Kushner used several personal anecdotes to describe how different people deal with tragedy depending on their views of God. Particularly, he used examples of how people comfort friends and family members who might have experienced an accident or loss of a loved one. Some may try to comfort their friend by saying that God has a plan and purpose for everything. Kushner points out that this view is often hard for someone struck by tragedy to believe. How is it in God’s plan to take a young child from the mother? How is in God’s plan for me to never walk again? Sometimes it seems like the price we pay is so high to get to God’s plan. Other’s may say that God never gives us anything more than we can handle, but that makes it seem to the widow that her husband was killed because she was strong enough to bear it. Another view may be that the world is chaos and God is simply here to help us through life. People who have this belief turn to God in moments of grief in order to find strength.
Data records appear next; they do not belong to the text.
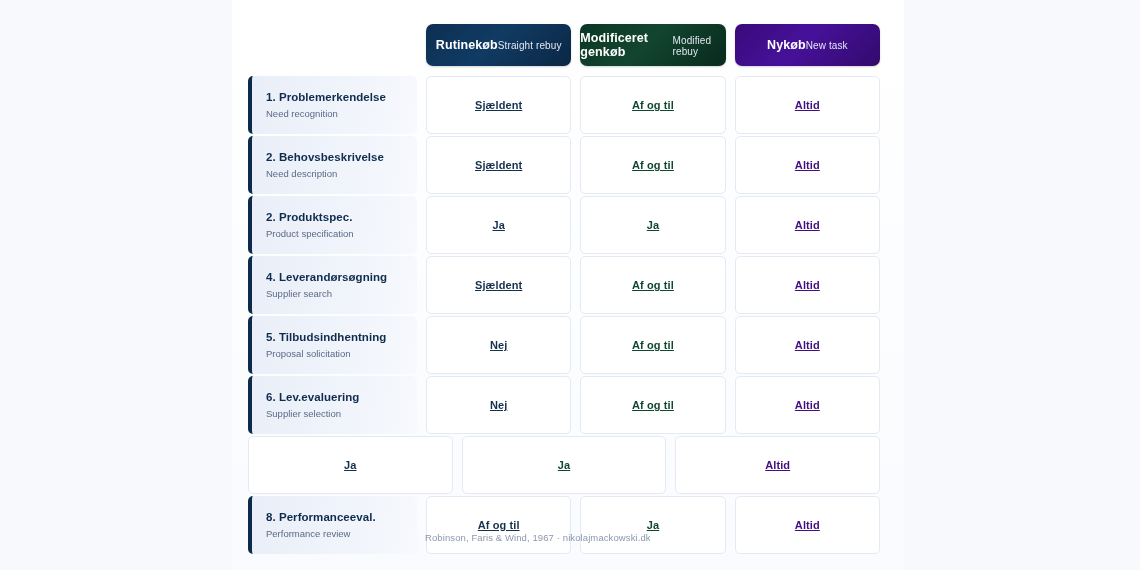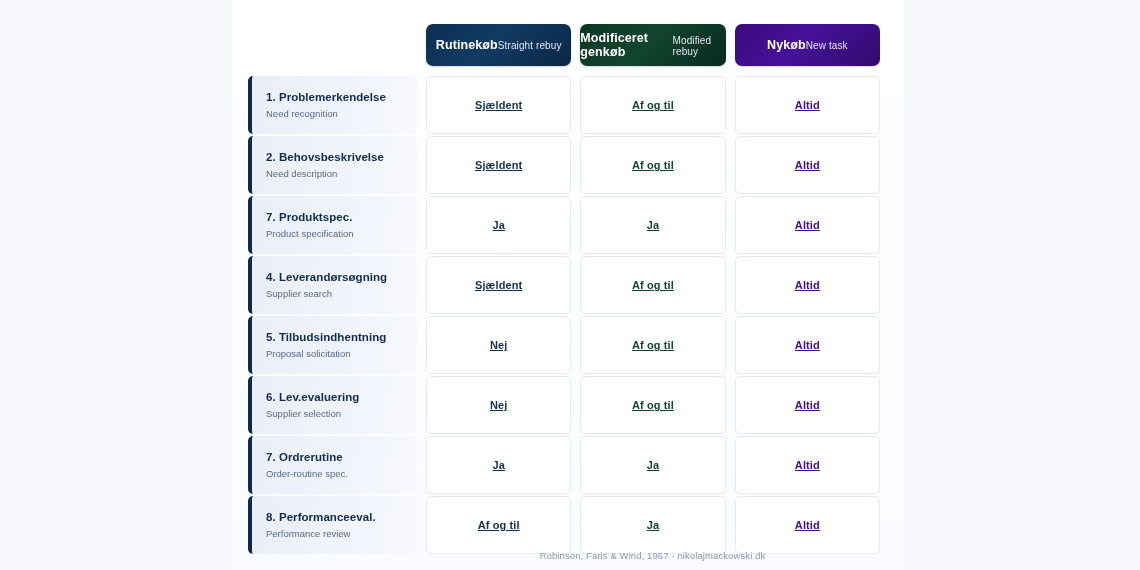--- a/index.html
+++ b/index.html
@@ -203,7 +203,7 @@
 
     <div class="row">
       <div class="stage-cell">
-        <span class="st-da">7. Produktspec.</span>
+        <span class="st-da">2. Produktspec.</span>
         <span class="st-en">Product specification</span>
       </div>
       <div class="val-cell val-straight">Ja</div>

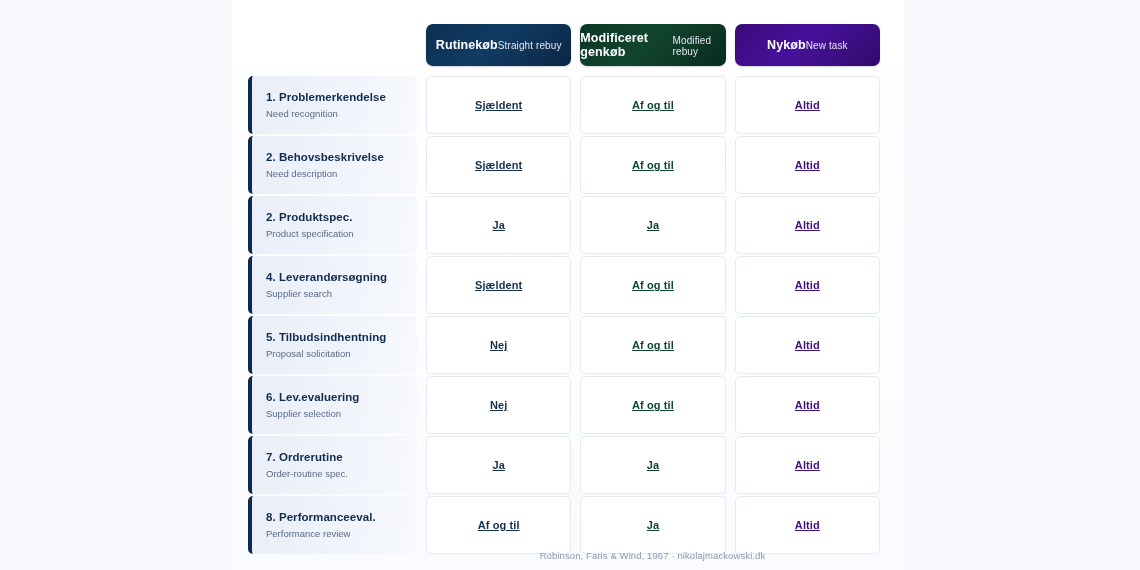--- a/index.html
+++ b/index.html
@@ -242,10 +242,6 @@
     </div>
 
     <div class="row">
-      <div class="stage-cell">
-        <span class="st-da">7. Ordrerutine</span>
-        <span class="st-en">Order-routine spec.</span>
-      </div>
       <div class="val-cell val-straight">Ja</div>
       <div class="val-cell val-modified">Ja</div>
       <div class="val-cell val-new">Altid</div>

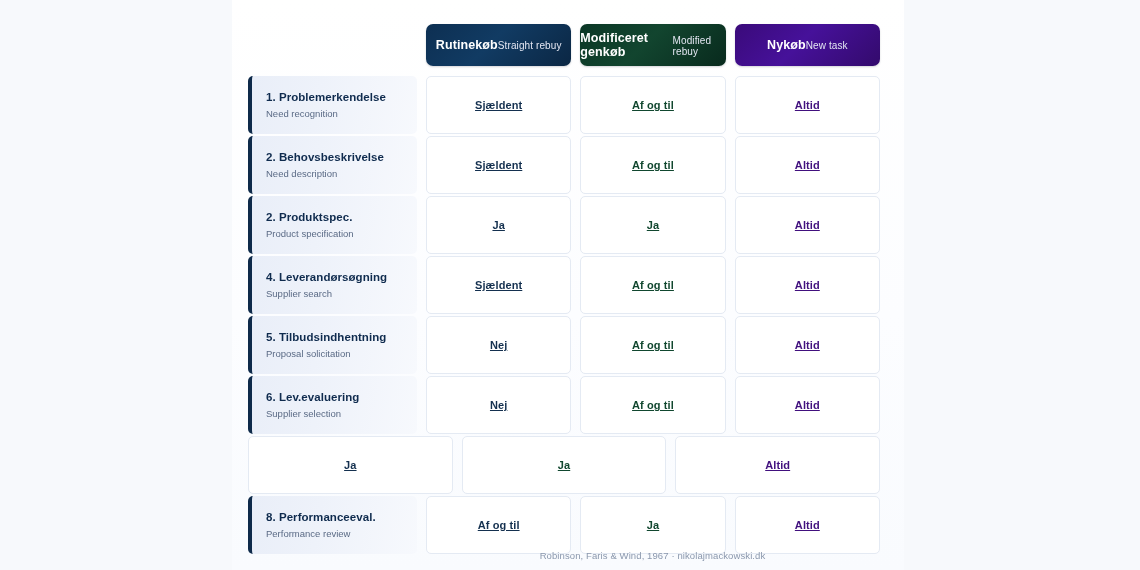--- a/index.html
+++ b/index.html
@@ -145,9 +145,8 @@
   .footer {
     position: absolute;
     left: 425px;
-    top: 550px;
+    top: 532px;
     width: 455px;
-    text-align: center;
     font-size: 9.5px;
     color: #8b98ad;
     letter-spacing: .1px;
Kushner had so many thought provoking ideas. For example, he discussed his idea on creation. What if in the scheme of God creating the world in six days we were really just on the fourth day and God was still working all of the chaos around us into His order? I had not really thought about thought about how our view of God influences how we deal with tragedy. Kushner really made me think about all of the facets of grief and how it related to God’s plan and power. He also made me really contemplate his views in mass tragedies as well as his thoughts on what heaven might be like. How is it possible that a plane crashes and kills hundreds that it was just “time” for ALL of those people? If someone loses the ability to walk in this life, in heaven will they regain that ability? I can understand how someone can become angry with God after he or she has experienced a personal tragedy. This book discusses some of the hardest questions we ask of God when we face hard times. It also brings to light to a lot of ideas to consider about God’s role in tragedy and how to maintain our faith despite it all.